[Dataset entries]
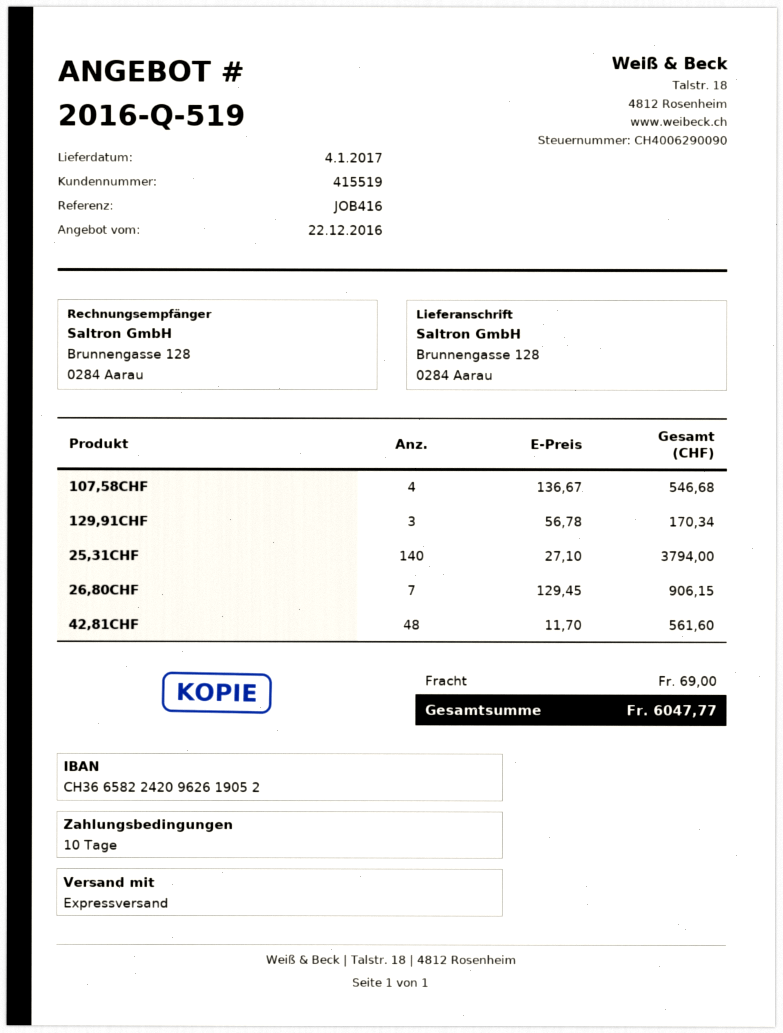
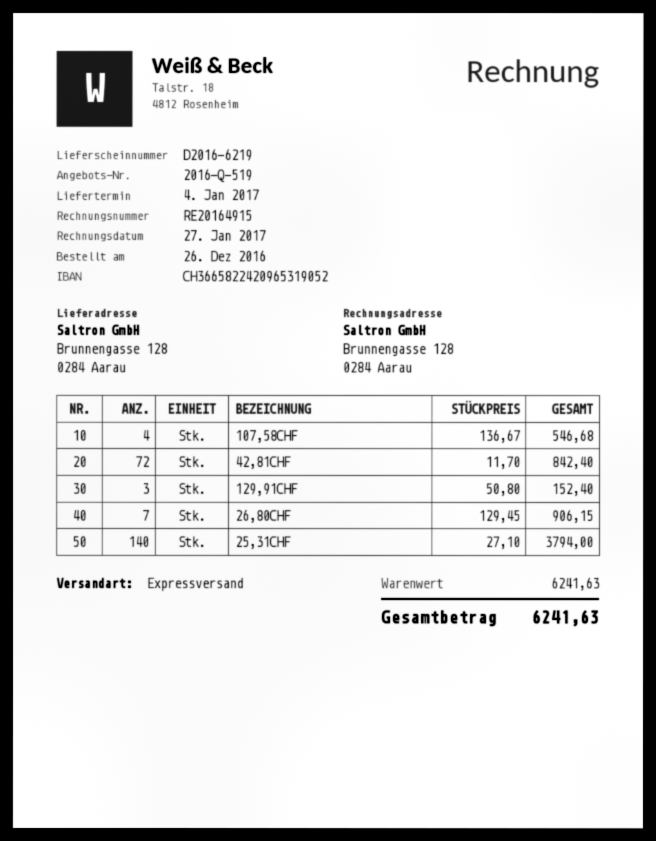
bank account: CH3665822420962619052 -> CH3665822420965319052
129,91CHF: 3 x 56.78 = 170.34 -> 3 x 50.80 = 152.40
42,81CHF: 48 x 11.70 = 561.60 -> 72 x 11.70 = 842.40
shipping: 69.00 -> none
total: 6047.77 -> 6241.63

Exercise description: I'd like the entries above repeated exactly, but without any of their pictures.

Worked solution:
bank account: CH3665822420962619052 -> CH3665822420965319052
129,91CHF: 3 x 56.78 = 170.34 -> 3 x 50.80 = 152.40
42,81CHF: 48 x 11.70 = 561.60 -> 72 x 11.70 = 842.40
shipping: 69.00 -> none
total: 6047.77 -> 6241.63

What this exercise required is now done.